Quelle joie de retrouver au disque le Chicago Symphony Orchestra ! La phalange mythique de Fritz Reiner, Georg Solti puis Daniel Barenboim était une des plus enregistrées au monde. Un violoniste du rang, intercepté dans un restaurant proche du Symphony center, nous confiait que, au début des années 80, l’orchestre était dans les studios chaque début de semaine. La crise des années 2000 est passée par là, les majors ont déserté, et c’est avec son label auto-produit que le CSO est désormais présent sur le marché. Mais d’une manière nettement plus parcimonieuse : la dernière parution remonte à plus de deux ans. Cet Otello capté en concert permet de constater que l’orchestre est toujours au même niveau d’excellence : les cuivres de la scène d’ouverture, les pizzicati de « Fuoco di gioia », les harpes sous « Ora e per sempre », tout est rendu avec une virtuosité impressionnante et une netteté tranchante, dans une prise de son parfaitement spatialisée.
A la tête de l’orchestre depuis peu, Riccardo Muti s’attache à préserver cette qualité technique, tout en la mettant au service d’un répertoire peu fréquenté par ses « Chicago boys », l’opéra italien. Cela nous vaut un Otello de feu, mené d’une baguette impérieuse, où tout claque, cravache, étincelle. Rarement l’écriture symphonique du dernier Verdi aura été aussi bien mise en valeur. Mais Muti est aussi un chef de théâtre, et la parure orchestrale étincelante ne couvre jamais le plateau.

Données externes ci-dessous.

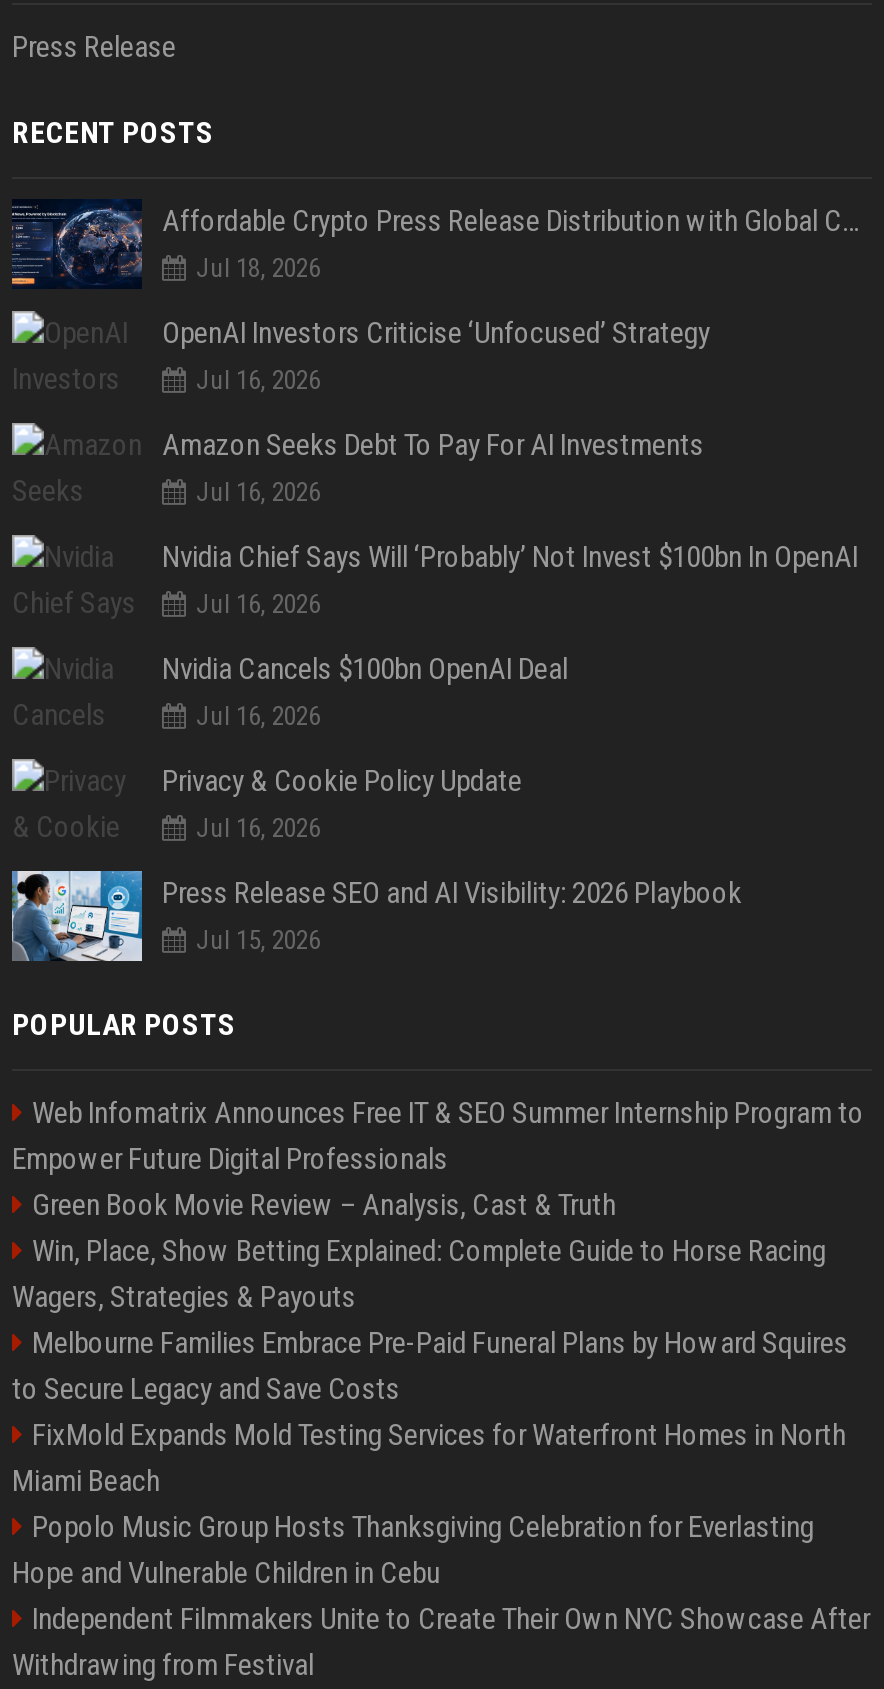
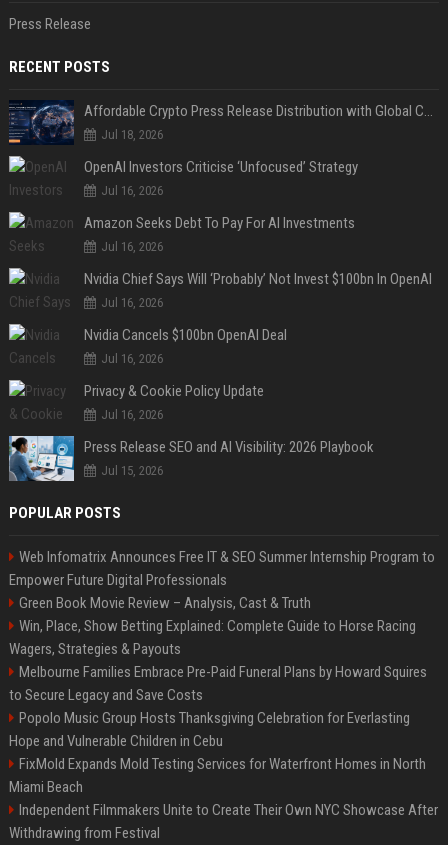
moved down: FixMold Expands Mold Testing Services for Waterfront Homes in North | Miami Beach

moved up: Popolo Music Group Hosts Thanksgiving Celebration for Everlasting | Hope and Vulnerable Children in Cebu
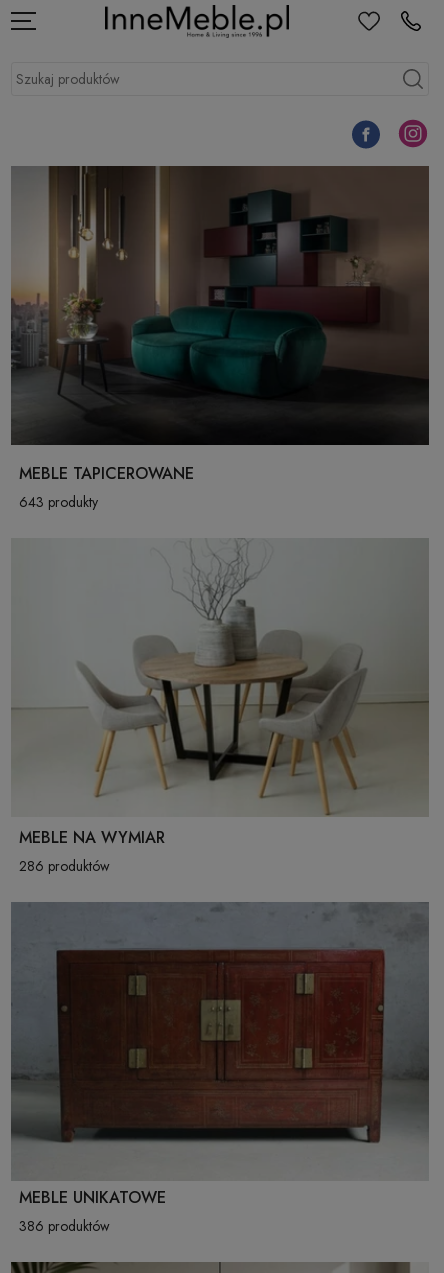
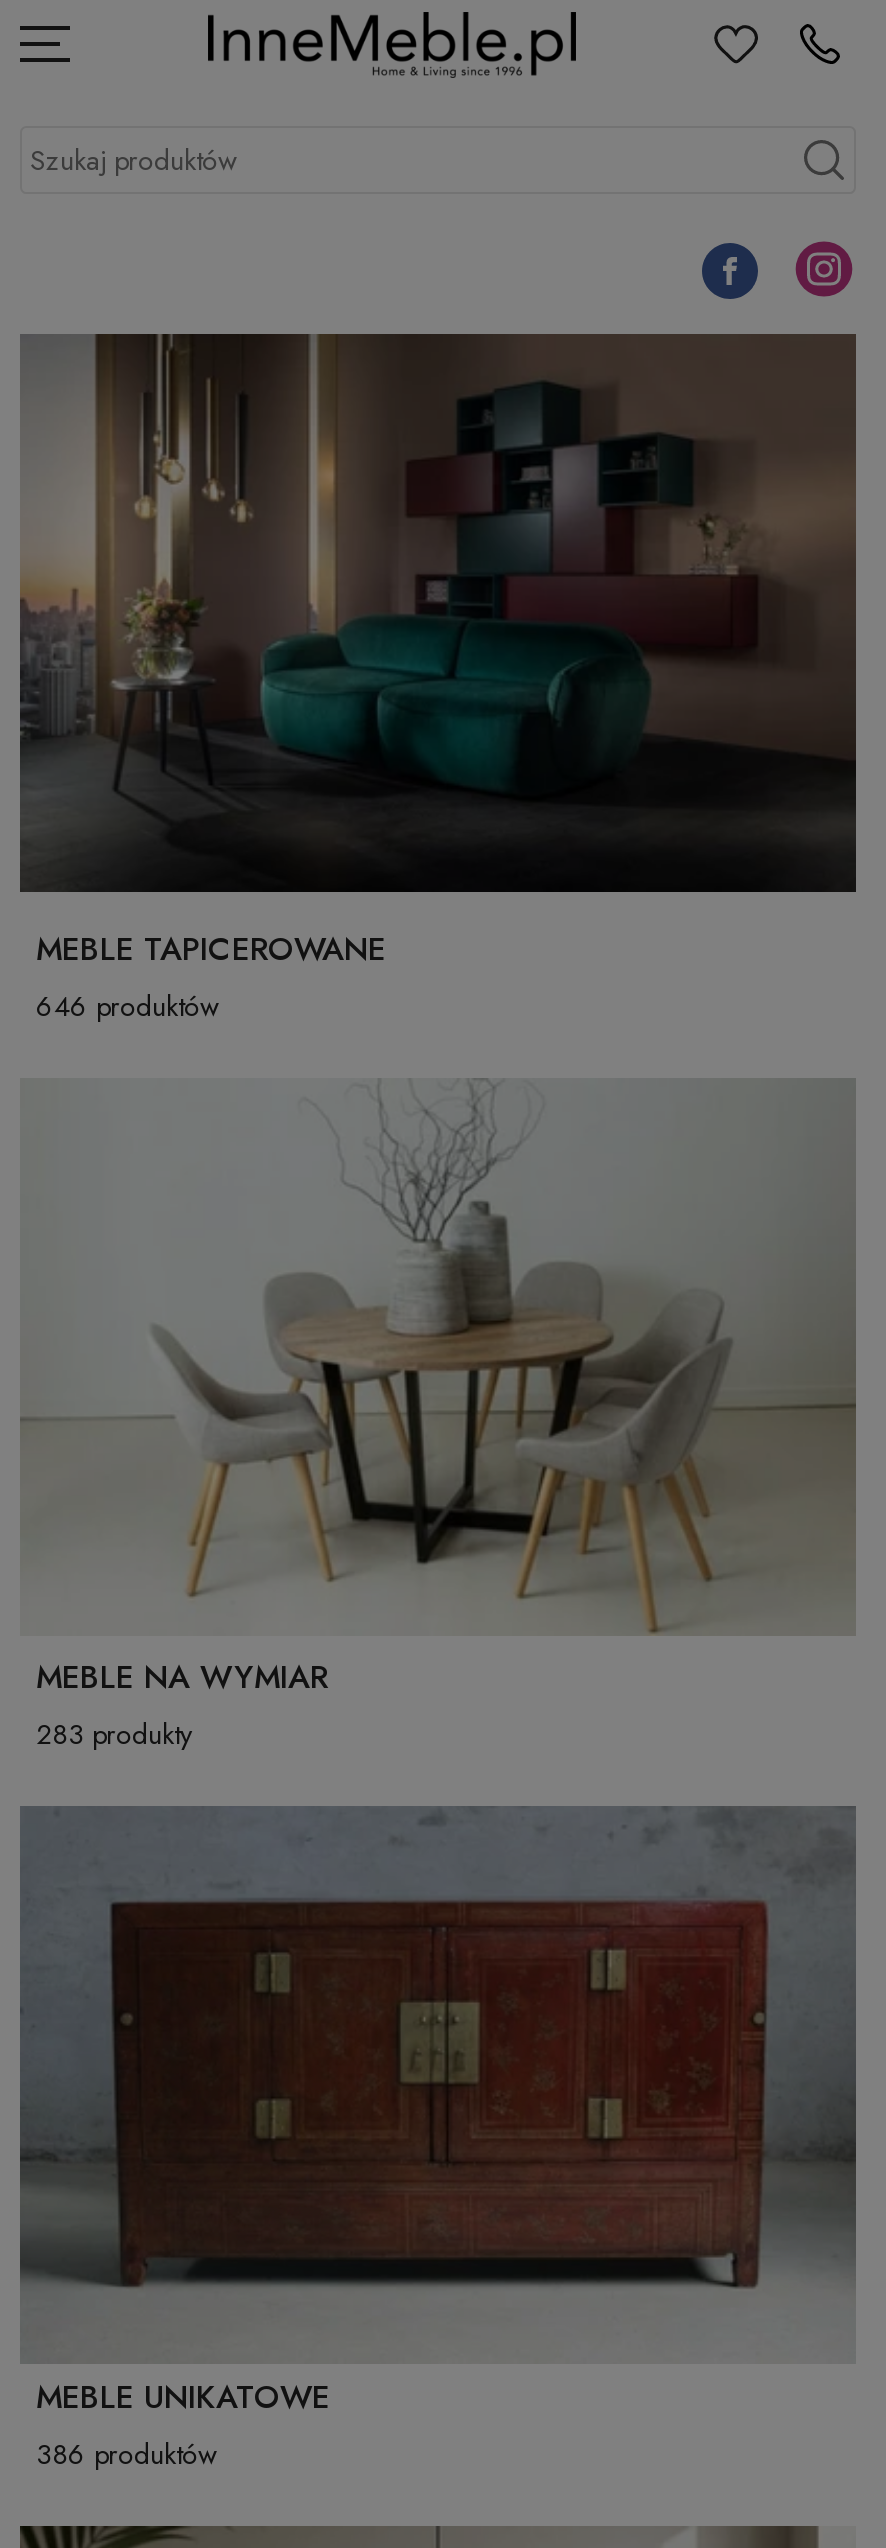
- 643 produkty
+ 646 produktów

- 286 produktów
+ 283 produkty
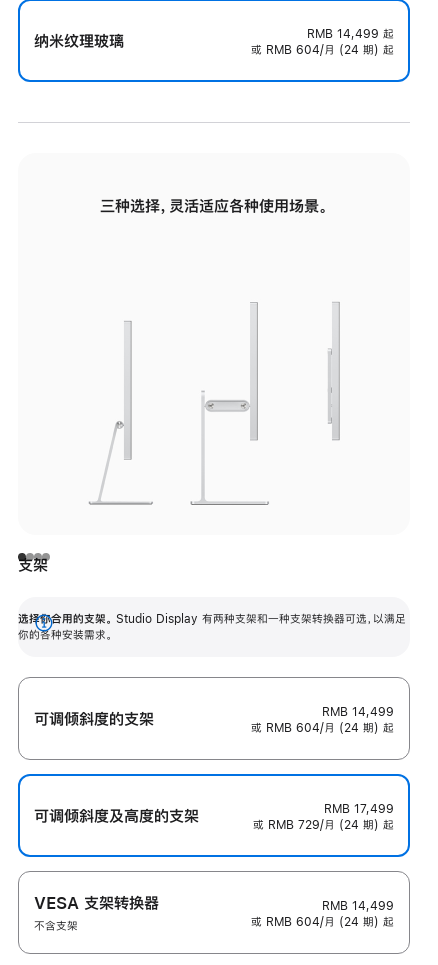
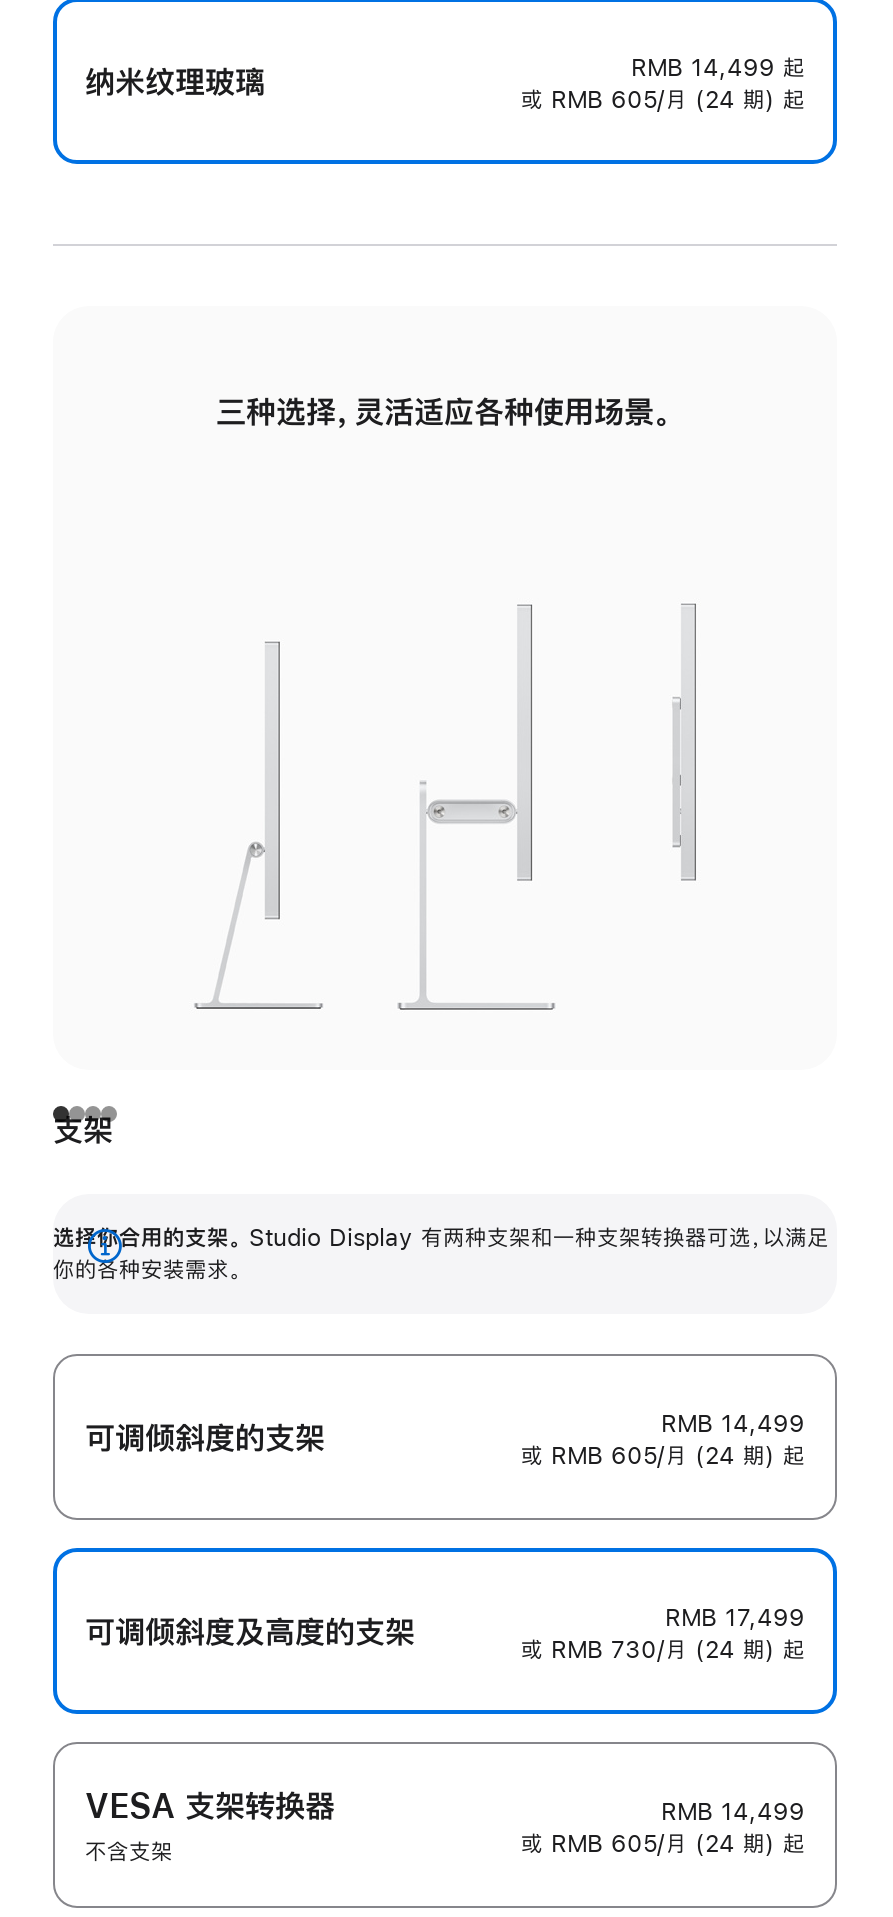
- 或 RMB 604/月 (24 期) 起
+ 或 RMB 605/月 (24 期) 起

- 或 RMB 604/月 (24 期) 起
+ 或 RMB 605/月 (24 期) 起

- 或 RMB 729/月 (24 期) 起
+ 或 RMB 730/月 (24 期) 起

- 或 RMB 604/月 (24 期) 起
+ 或 RMB 605/月 (24 期) 起
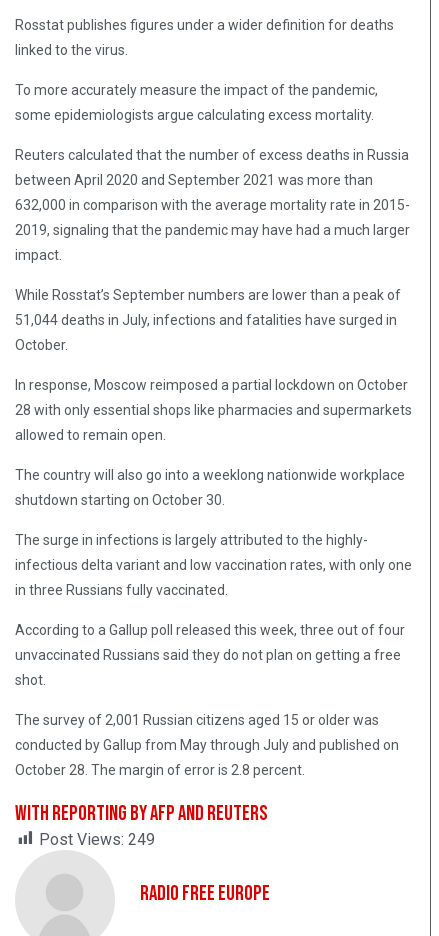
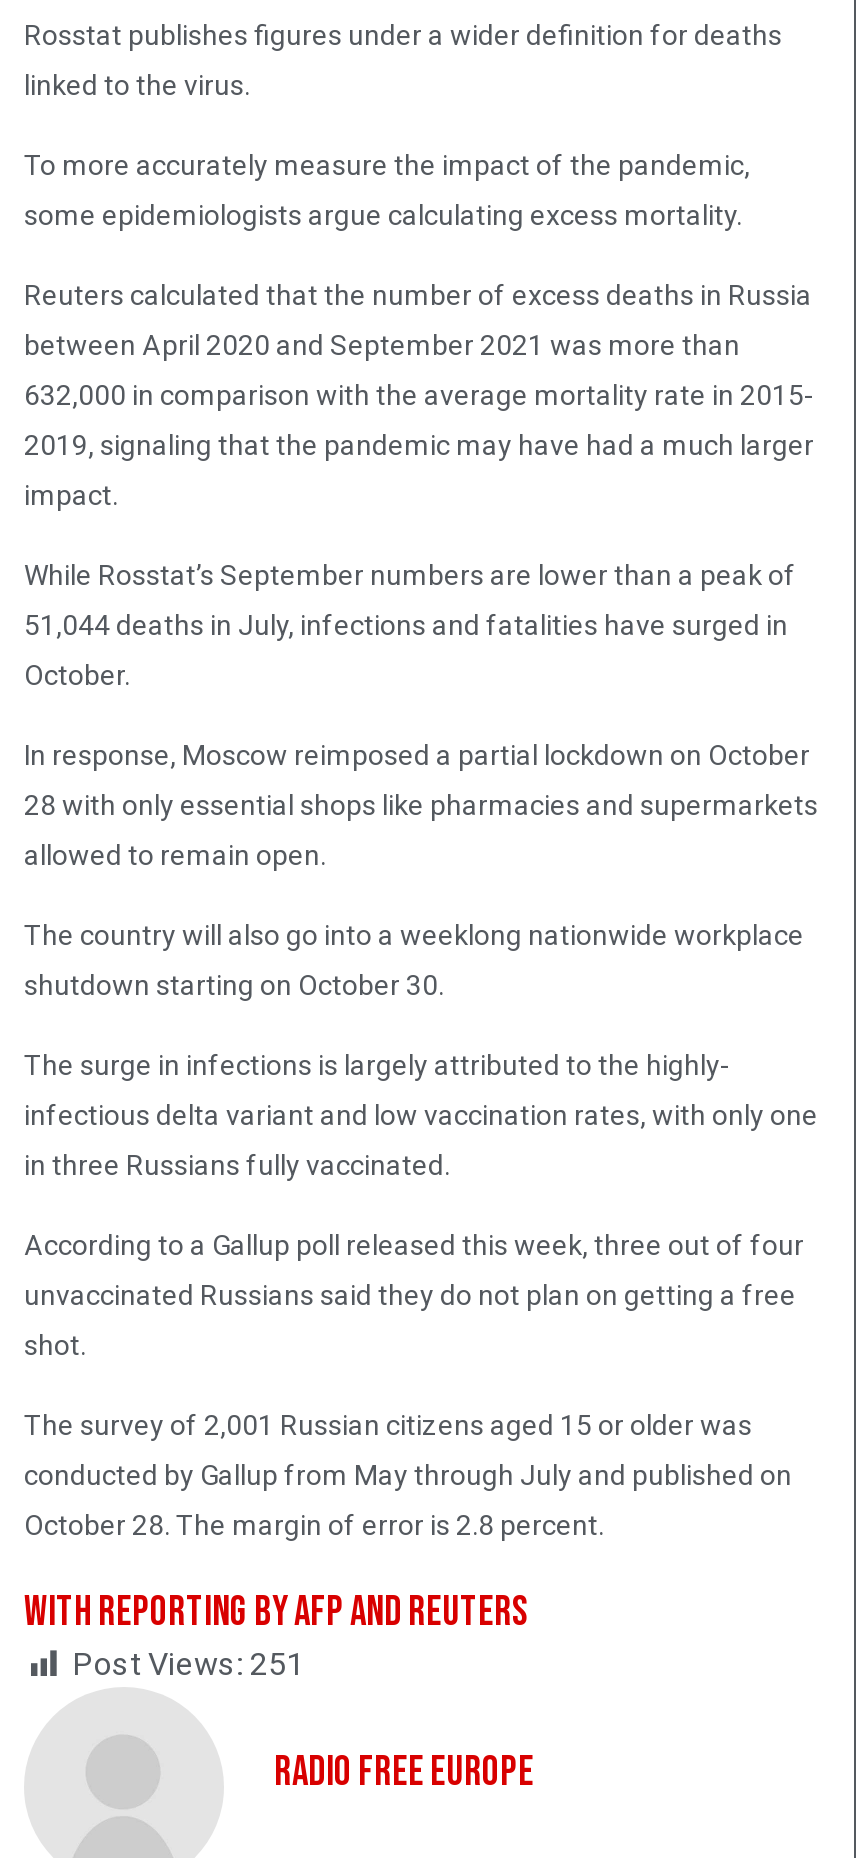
- Post Views: 249
+ Post Views: 251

Un plateau qui réserve des bonnes surprises, à l’aune d’un chant verdien qu’on dit en déclin. Le ténor russe Aleksandr Antonenko éblouit dès son entrée. Ce « Esultate » redouté par tous les ténors est lancé avec une assurance frondeuse qui ne se démentira pas tout au long des deux heures : voilà une voix solide et chatoyante, qui assure tous les aigus, mais qui offre en même temps une couleur barytonale dans certains passages, au point de se confondre parfois avec Iago, ce qui est une option parfaitement défendable quand on sait que beaucoup de commentateurs ont vu dans ce personnage le « reflet sombre » d’Otello. Au même niveau d’excellence, la Desdémone de Krassimira Stoyanova plane au-dessus des ensembles qui parsèment la partition, et nous bouleverse par sa fragilité au dernier acte. Le Cassio de , Juan Francisco Gatell est tout d’aisance et de séduction. Sa voix saine est bien celle d’un bel cantiste. Les seconds rôles sont tous excellents, et le chœur est déchaîné. Seule ombre au tableau : le Iago de Carlo Guelfi, qui donne l’image d’un personnage renfrogné, type méchant de cinéma. Abusant d’une voix nasale, il oublie la part de noblesse du rôle.
Cette minime réserve n’empêchera pas les lyricophiles de goûter un coffret de premier plan, qui clôture en beauté l’année Verdi.